Gantz informed Bennett and Alternate Prime Minister Yair Lapid ahead of the meeting. The prime minister told confidants privately that he was not in favor of the idea but could not stop it.
Most of the ministers in the security cabinet were not told about the meeting and heard about it from the press late Tuesday night or even Wednesday morning.
“I would not invite to my home someone who pays salaries to murderers of Israelis and who is trying to put me on trial for war crimes,” Construction Minister Ze’ev Elkin told KAN Radio on Wednesday in criticism of Gantz.
Elkin said the Likud had no right to criticize Gantz’s meeting, because Likud leader Benjamin Netanyahu also met repeatedly with Abbas and relinquished land to the Palestinian Authority.

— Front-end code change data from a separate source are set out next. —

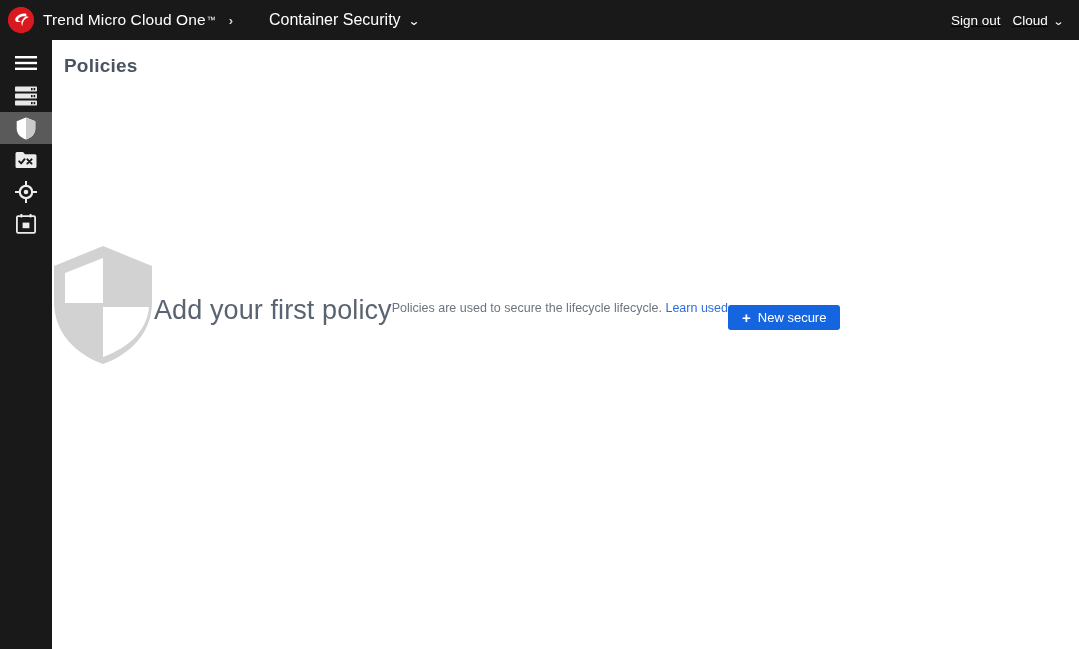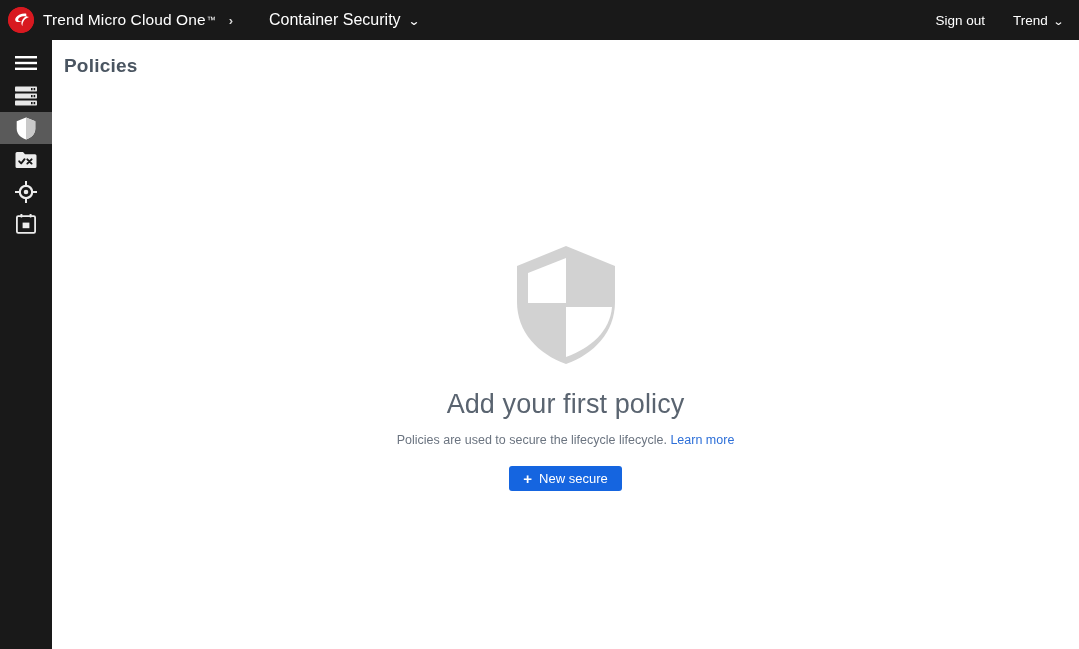"Sign out" .topbar-right { gap: 28px -> 12px; text-decoration: none -> underline }
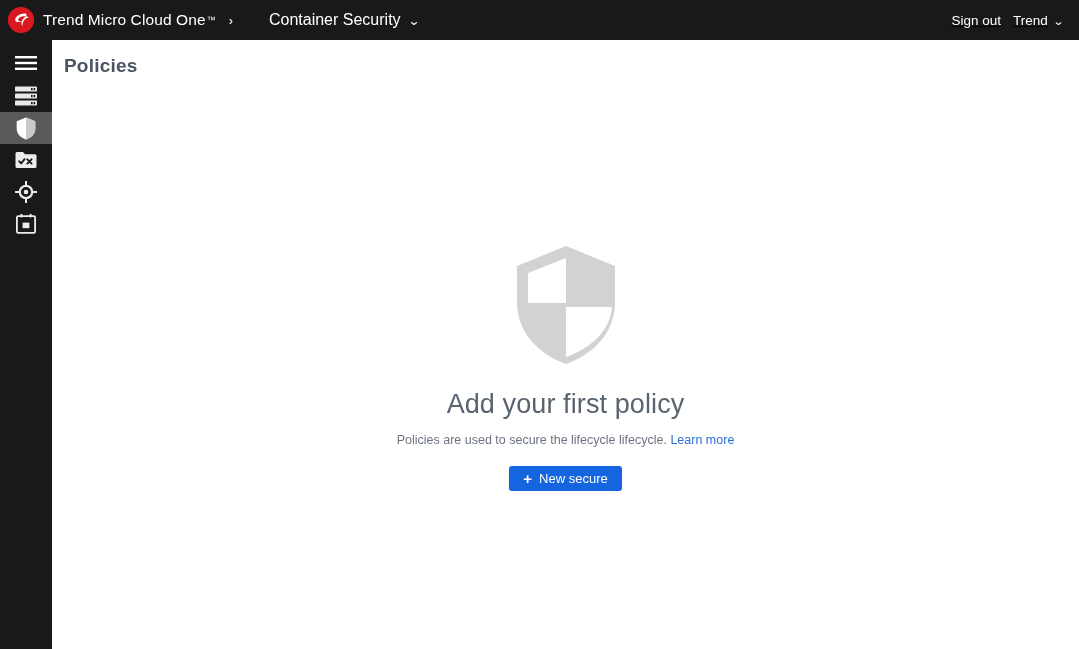"Trend" span { text: Trend -> Cloud }
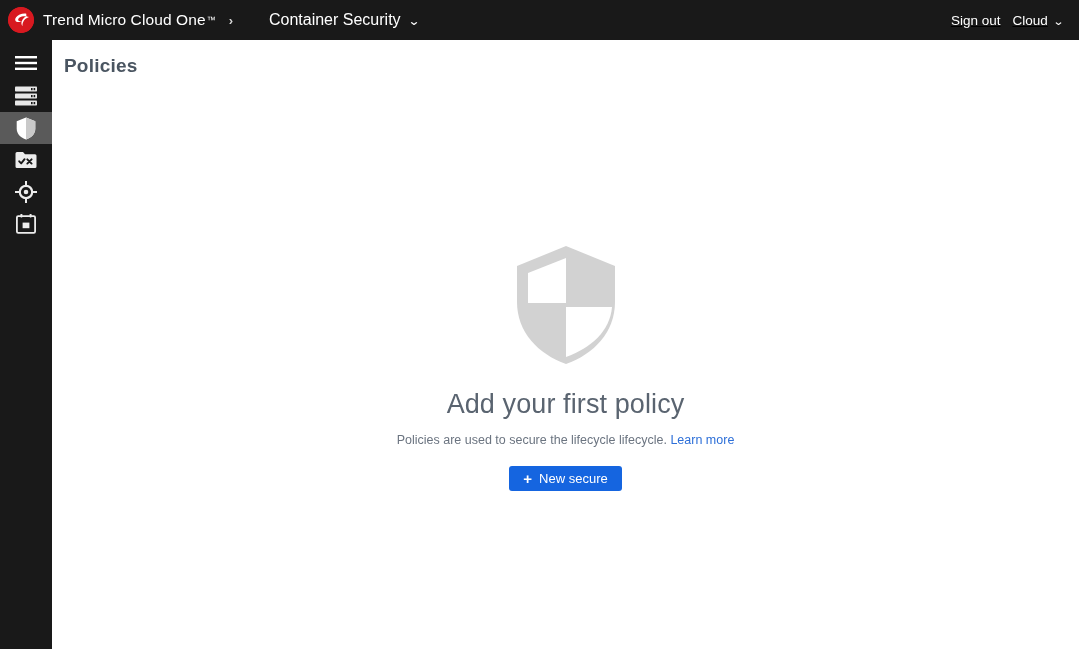"Add your first policy" .empty-state { flex-direction: column -> row }
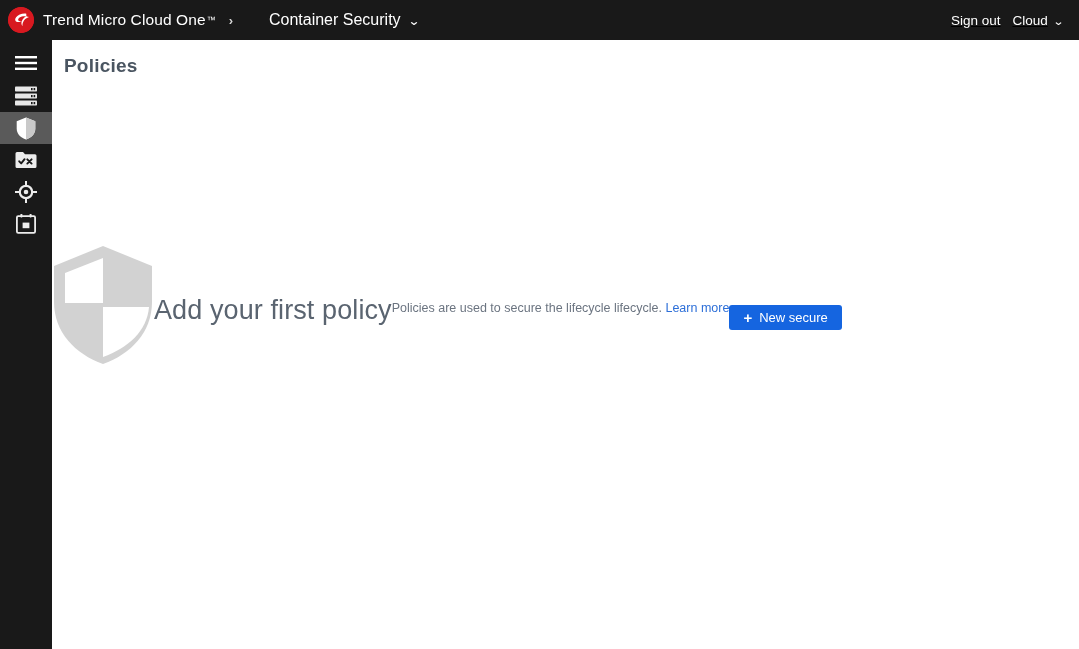"Learn more" a { text: more -> used }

Elkin’s New Hope colleague, Communications Minister Yoaz Hendel, called Abbas a Holocaust-denying antisemite.
The Likud released a statement calling Bennett’s government “an Israeli-Palestinian government that is returning Abbas and the Palestinians to the agenda.
“Concessions that will be dangerous to Israeli security are only a matter of time,” the party said.
The Religious Zionist Party lamented that “a decade after the Right succeeded in making Abbas irrelevant and persona non grata around the world and taking off the international agenda the dividing of the Land of Israel and the formation of a terror state, Bennett and his left-wing government are returning Abbas to center stage.”
Meretz and Labor politicians welcomed the meeting. Meretz leader Nitzan Horowitz said strengthening ties and seeking a diplomatic solution are key interests of both peoples.
“Besides Hamas there and [Netanyahu] here, does anyone really oppose Gantz meeting Abbas?” Labor MK Emilie Moatti asked. “The defense minister is right to strengthen the moderates and make the extremists irrelevant. Seeking a diplomatic agreement is the most patriotic act that can be done for our wonderful state and its citizens.”
President Isaac Herzog called the meeting “important and correct, especially at a time when Israel is facing security challenges in Judea and Samaria and security cooperation is essential in fighting terror.”